Angela Schanelec’s The Dreamed Path is so beguiling that we, the audience, have to take comfort in pointing out its one clear structural point: it’s split into two halves, each about a different couple in separate time periods. Our first is Kenneth (Thorbjörn Björnsson) and Theres (Miriam Jakob), who we see arriving on vacation in Greece in 1984; the film is quick to divert our attention to a protest about the nation’s place in the European Union, and here already feeling the weight of democracy and mythology. A young, attractive couple (easily the film’s liveliest sequence is when they busk “In the Jungle”), circumstances suddenly drive them apart when Kenneth’s parents in England fall sick and Theres gets a teaching job back in Germany.
Without too much of an indication, we cut 30 year later to Berlin, where television actress Ariane (Maren Eggert) and her anthropologist husband (Phil Hayes) come to an unloving standstill; their young child not enough to force them to mend the cold rift between them. Like Kenneth and Theres, this break-up is virtually absent of melodrama, aside from alcoholism playing a small footnote. But this starts to change once the strands strangely converge: the older Kenneth surprisingly appears in Berlin, which also homes Theres. It’s a city that, when they last knew each other, housed a wall; every division can ultimately collapse.
Kenneth converses in English, but Björnsson is seemingly directed to sound like the language is being spoken phonetically, which only lends to the film’s Bressonian quality. Of course, “Bressonian” has been an art-film cottage industry for the last few decades (see how it hangs over anyone from Bruno Dumont to Jim Jarmusch), but instantly dismissing a film for its imitations when it’s ultimately up to something so mysterious feels reductive.
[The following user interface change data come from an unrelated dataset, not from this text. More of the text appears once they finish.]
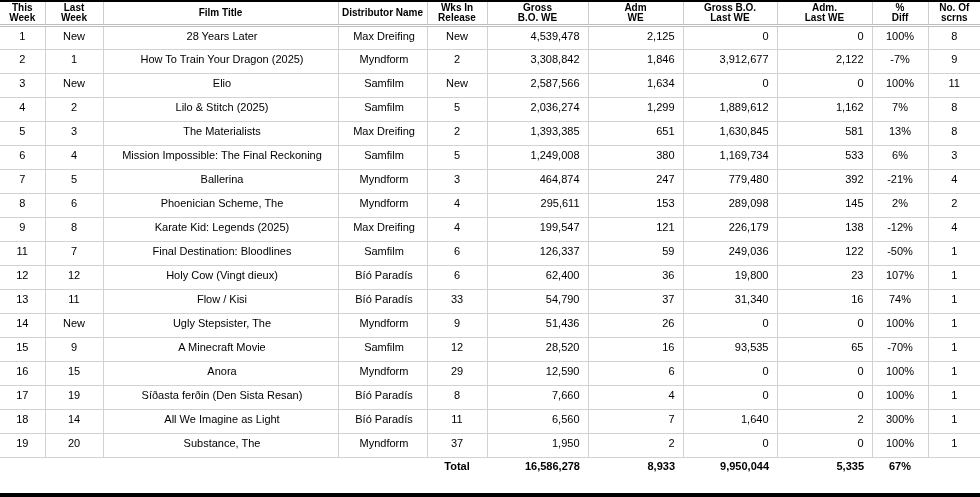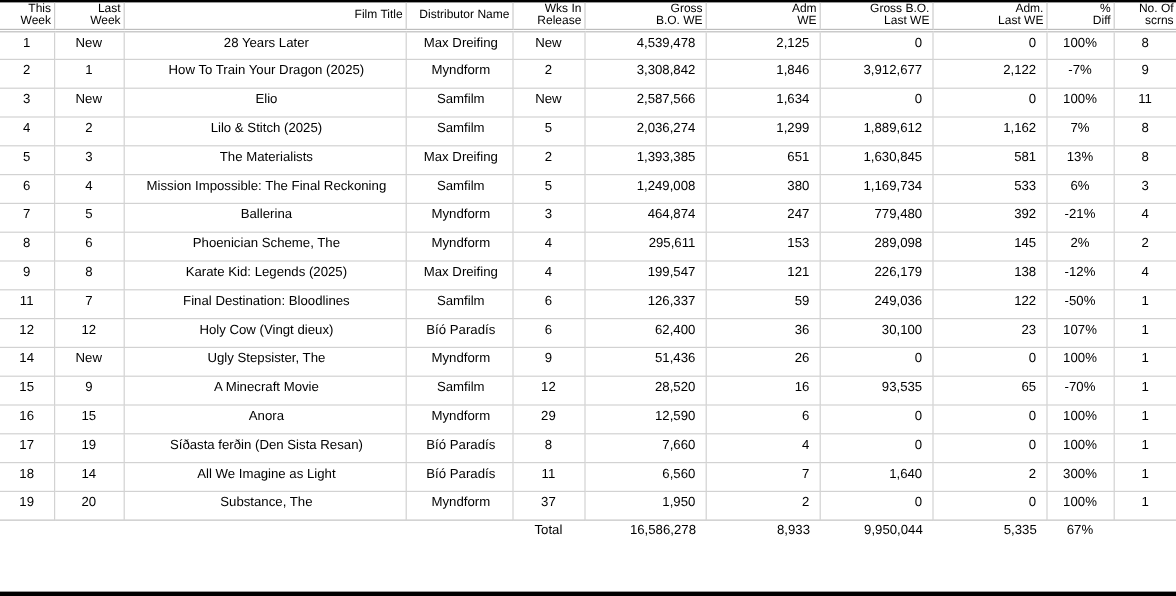"This" table.report th { font-weight: normal -> bold; text-align: right -> center }
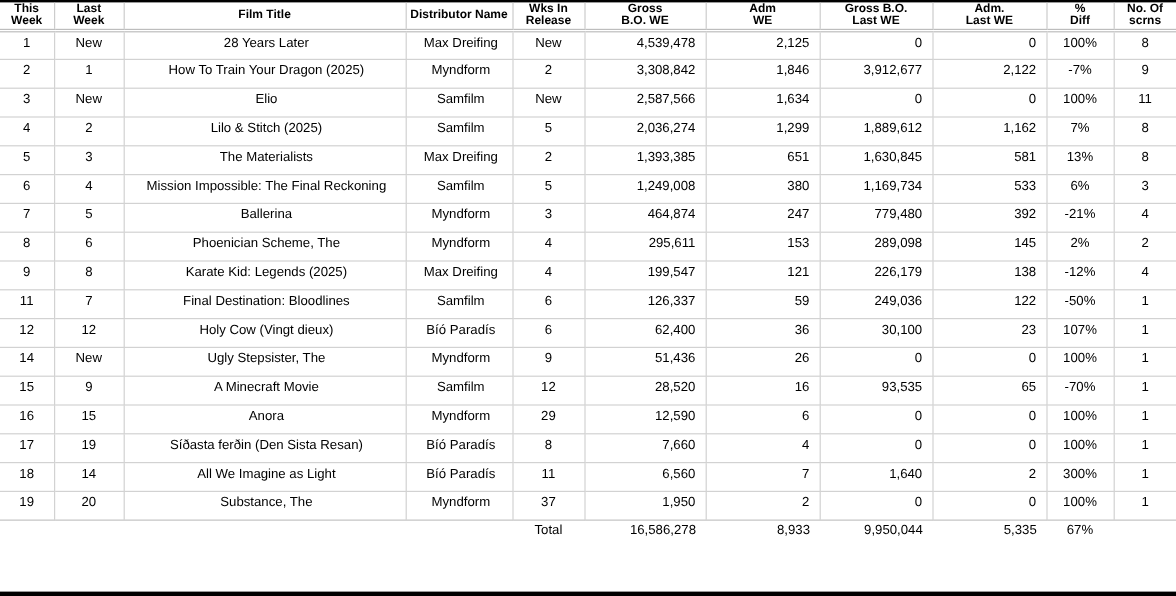"30,100" td.al-right { text: 30,100 -> 19,800 }
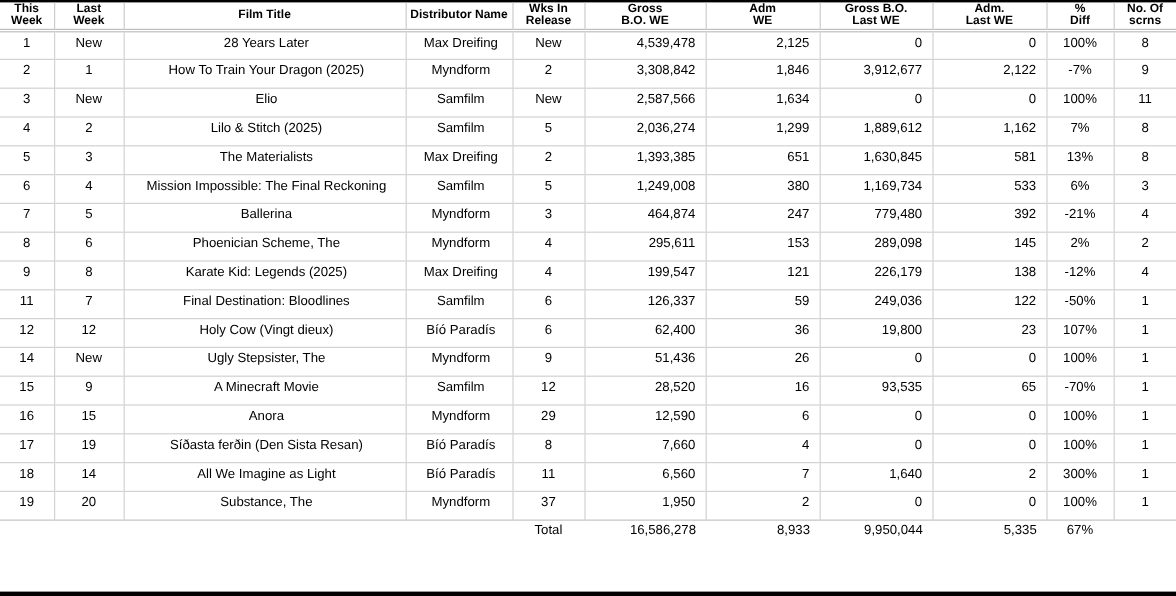"13" tr { html: none -> <tr> <td>13</td> <td>11</td> <td>Flow / Kisi</td> <td>Bíó Paradís</td> <td>33</td> <td>54,790</td> <td>37</td> <td>31,340</td> <td>16</td> <td>74%</td> <td>1</td> </tr> }
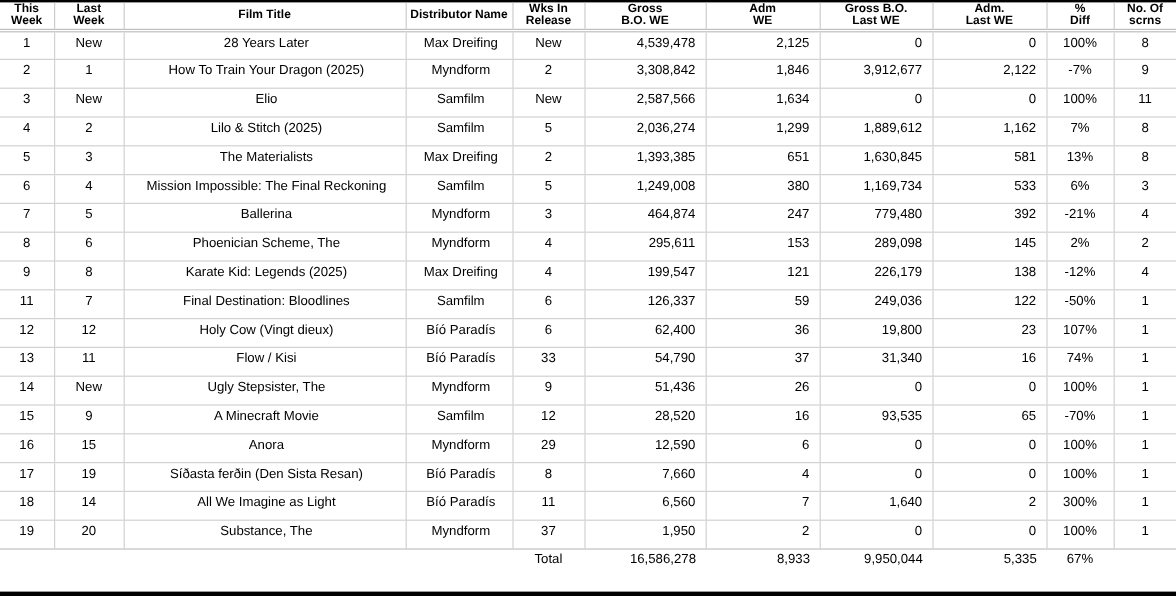"Total" table.report tfoot td { font-weight: normal -> bold }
The links between each image are so difficult to discern; aside from a series of memorable shots at an extreme distance, this writer can only really think of the film as a series of successive close-ups on hands, feet, books, or money. This, in tandem with the off-screen voices that render the characters as almost zombie-like, makes it hard to imagine romance ever even existing in this world.
That could also lead us to thinking of it as an example of the puzzle movie, of which critic Ignatiy Vishnevetsky referred to in his television review of Martha Marcy May Marlene as the kind of film that performs a “striptease” of sorts, gradually hinting towards and revealing pieces of narrative information. Yet how much we even come to learn still doesn’t seem that greater than from the beginning. The best we can do is detect the impulse of reconciliation; perhaps averting the (ahem) “Come Dressed as the Sick Soul of Europe” pessimism, rather latching onto something that might be deeply humane. Kenneth’s reappearance is a miracle in and of itself (despite his austerity, the deeply religious Bresson wasn’t afraid of them) — though transcendence, maybe, isn’t something we should immediately be able to detect. Schanelec is undeniably steps ahead of us, but it feels right to patiently follow instead of run away.
The Dreamed Path is currently playing at the Toronto International Film Festival.